We flew over the Tuesday before race week in order to get settled, get over any travel issues, make sure my equipment was all set, and get most of the pre-race media interviews out of the way before race week. Usually I get to Kona and step off the plane and I can’t believe it’s here: my favorite couple of weeks of the year! This year, that spark didn’t seem to be there. I just felt tired. I literally fell asleep every day in the final two weeks before the race. I am a BIG napper, but usually only during the end of big blocks of training and then I come around. When I taper for a race, I usually take a nap in the first few days of lighter training/the taper, but by day three or four, I’ve come around and I am raring to go. So having arrived in Kona the Tuesday before race week, 12 days before the race, I knew I was in BIG trouble when I couldn’t keep my eyes open at 2 pm the day before the race and fell into a 45-minute nap. My coach and I are still working through where we could have shifted things, at what point, etc. but most everyone who is reading this probably saw the race unfold, so I’m not going to go into the actual race in Kona. I will just say that I felt flat—I had no spark in me, and I just felt off the entire day. I did not put together the race that I felt I could have given my training and the progress I had made in swimming, biking, and running.

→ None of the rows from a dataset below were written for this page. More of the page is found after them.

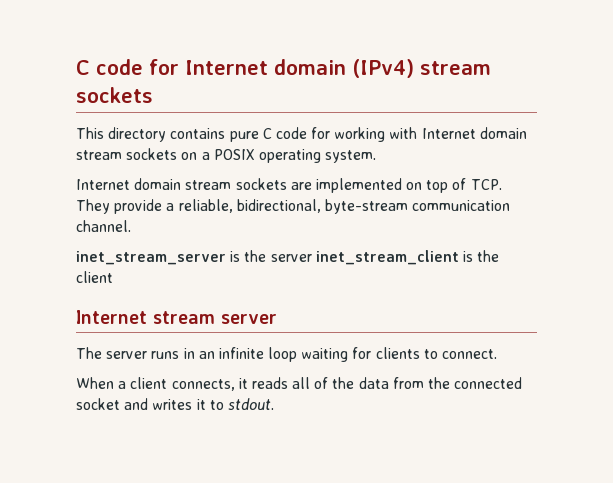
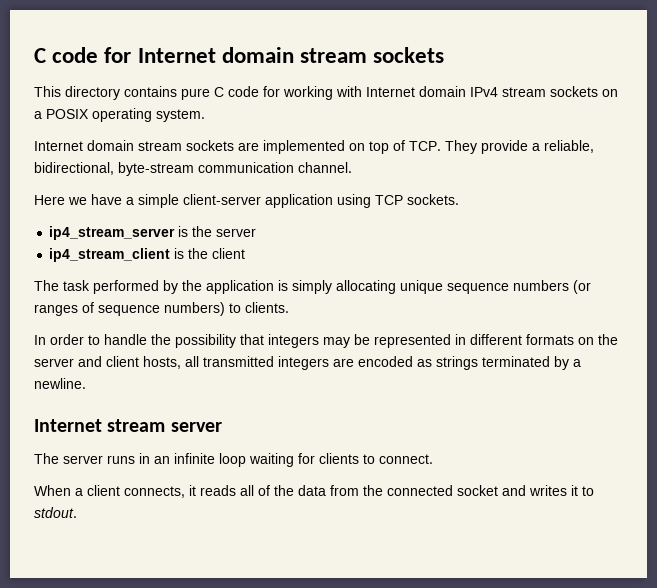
- C code for Internet domain (IPv4) stream sockets
+ C code for Internet domain stream sockets
- This directory contains pure C code for working with Internet domain stream sockets on a POSIX operating system.
+ This directory contains pure C code for working with Internet domain IPv4 stream sockets on a POSIX operating system.
- inet_stream_server is the server inet_stream_client is the client
+ Here we have a simple client-server application using TCP sockets.
+ ip4_stream_server is the server
+ ip4_stream_client is the client
+ The task performed by the application is simply allocating unique sequence numbers (or ranges of sequence numbers) to clients.
+ In order to handle the possibility that integers may be represented in different formats on the server and client hosts, all transmitted integers are encoded as strings terminated by a newline.

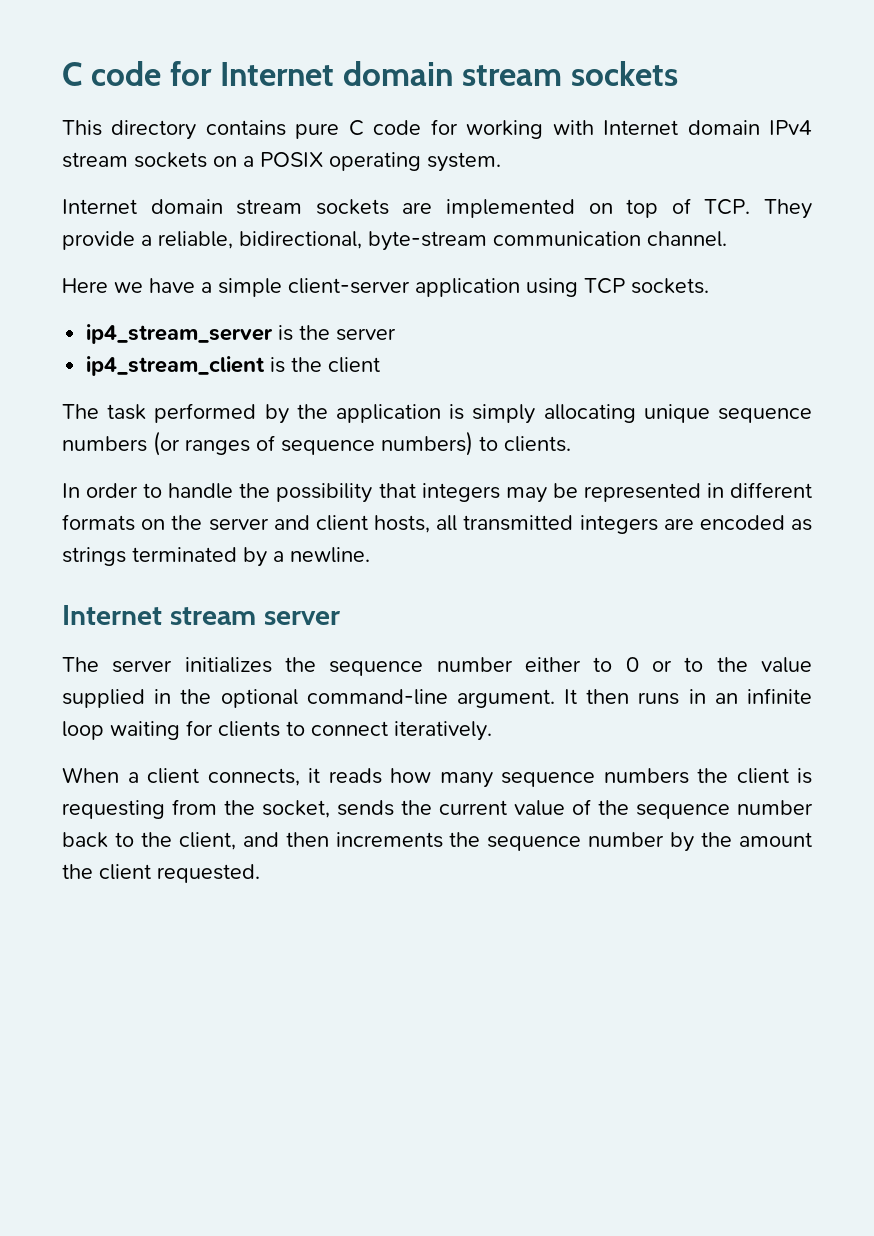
- The server runs in an infinite loop waiting for clients to connect.
+ The server initializes the sequence number either to 0 or to the value supplied in the optional command-line argument. It then runs in an infinite loop waiting for clients to connect iteratively.
- When a client connects, it reads all of the data from the connected socket and writes it to stdout.
+ When a client connects, it reads how many sequence numbers the client is requesting from the socket, sends the current value of the sequence number back to the client, and then increments the sequence number by the amount the client requested.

Anyone who has had a bad race or a bad day in any sport or event you’ve dedicated so much time and effort into will relate to what I’m about to describe: sadness, frustration, confusion, anger, tears. I’ve had off-days in the past at races where I know exactly what I wish I had done, or what I would have changed. The weird thing about Kona was that I was just kind of confused. I couldn’t process for at least a week where we had gone wrong. I had come in SO fit and so mentally prepared to leave it all out there and it was one of the worst races I’ve ever had. I am NOT saying it was one of my worst races because of the end result/my placement by any means—I mean it was one of my worst days in terms of the effort I was able to put out on the day compared to the training and progress I had seen leading in. I was so confused what had happened. During this first week following Kona I didn’t know what I was going to do, if I would race again or not in 2018. I signed up for Ironman Arizona but wasn’t sure I could handle—mostly mentally—toeing another start line.
Following Kona, I did NOTHING until the following weekend. We were in Kona for a few days after and then flew back to Bend. The weekend following Kona Wattie and I rode our gravel bikes for a couple of hours, getting off the grid onto the dirt roads and trails around home. I still couldn’t sense if I could mentally come around for another Ironman, but I certainly knew I didn’t want to end 2018 on my Kona performance. In the end, I committed to Arizona after another week in Bend that included a couple of ninety minute gravel rides, three swims of about 2k, and a couple of 45-minute jogs: so not much training at all. I also focused on fully recovering from my race in Kona to make sure physically I could be ready for AZ. To be fair, I would say that I only ran about 16 solid miles of the marathon in Kona, so my legs were not as damaged as running a solid full marathon, or even as damaged as some of my final few long training runs prior to Kona. But I was still using my MarcPro every day for any of the time I wasn’t out on my gravel bike to keep blood flowing, coupled with lots of stretching and foam rolling and taking lots of epsom salt baths.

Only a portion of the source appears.